The magnetic resonance measurements were performed on 4.7-T vertical bore (310-mm internal diameter) superconductive magnet system with an 80-mm i.d. radiofrequency coil tuned to 1H resonance frequency (Varian Inc.). Magnetic resonance imaging (MRI) was used to assess changes in the distribution of water within the sample during infiltration. Magnetic resonance relaxometry imaging (MRRI) was performed to obtain a three-dimensional map of the entrapped air in the soil sample. Details of the two MR methods used during the infiltration experiment is shown in Fig. 1. For both, the multi-echo–multi-slice sequence proposed by Edzes et al. (1998) was applied. Sequences mainly differed in the number of echoes, acquisition time, and orientation. Note that a single echo was applied in case of MRI. Detailed information on the MR setting is presented in Table 1. The MR sequence setting used (parameters TE and TR) was a compromise between time-scale resolution and soil pore visibility. While fitting Eq. [1] to the I(t,x,y,z) data in the case of MRRI, yielding spatially resolved values of I0, T1, and T2, only amplitude values I0 were used in this study. Derived I0 values associated with the respective performance measure of fitting provide more robust information than the signal intensity available from MRI. The MR measurement on the sample of interest was described in detail by Jelinkova et al. (2011).

Water Flow Experiments

The recurrent ponded infiltration–outflow experiment was performed while the sample was placed in the center of the MR scanner. The experiment included two consecutive runs of the ponded infiltration separated by a redistribution phase allowing gravity drainage (see Fig. 1). During each infiltration run, the surface of the sample was flooded by water, and a constant ponding depth of 2 cm was maintained at the top of the sample by a Marriotte bottle located outside the MR scanner. During the redistribution, the top of the sample was exposed to atmospheric pressure. At the bottom of the sample, the water flowed freely out of the sample through a perforated support plate.

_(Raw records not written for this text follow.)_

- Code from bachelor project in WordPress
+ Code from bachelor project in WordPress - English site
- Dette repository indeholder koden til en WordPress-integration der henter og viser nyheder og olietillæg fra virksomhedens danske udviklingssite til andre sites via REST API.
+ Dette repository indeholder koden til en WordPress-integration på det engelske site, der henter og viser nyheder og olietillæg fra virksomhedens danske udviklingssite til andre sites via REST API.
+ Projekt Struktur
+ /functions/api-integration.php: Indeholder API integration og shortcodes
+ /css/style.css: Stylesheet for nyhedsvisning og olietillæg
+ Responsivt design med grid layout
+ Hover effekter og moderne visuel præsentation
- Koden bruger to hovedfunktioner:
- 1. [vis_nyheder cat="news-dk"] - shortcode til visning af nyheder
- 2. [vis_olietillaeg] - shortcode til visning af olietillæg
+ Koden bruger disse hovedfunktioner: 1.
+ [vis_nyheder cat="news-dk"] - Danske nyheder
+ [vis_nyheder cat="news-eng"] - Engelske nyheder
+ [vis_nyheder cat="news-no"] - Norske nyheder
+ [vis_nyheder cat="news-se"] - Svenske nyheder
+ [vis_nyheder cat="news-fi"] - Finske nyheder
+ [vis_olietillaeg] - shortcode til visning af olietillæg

The soil water pressure head at the depth of 8.8 cm below the sample surface was monitored using a modified UMS T5 tensiometer (UMS GmbH). Similarly to the experiment conducted by Snehota et al. (2010), the tensiometer body was substantially extended using nylon tubing so that the pressure transducer could be placed outside the MR scanner to prevent electrical interference between the pressure transducer circuit and the scanner. Unfortunately, inadvertent elasticity of the tensiometer assembly slowed down the tensiometer reaction. The outflow from the bottom of the sample was collected by a fraction collector located outside of the MR scanner. Similarly to the pressure transducer, the long tubing to the fraction collector led to a delay in the outflow record. Both delays were experimentally determined so the pressure head and outflow data could be corrected (the delay in outflow data measurement was constant during the experiment; the delay caused by elasticity of the tensiometer assembly was pressure-change dependent).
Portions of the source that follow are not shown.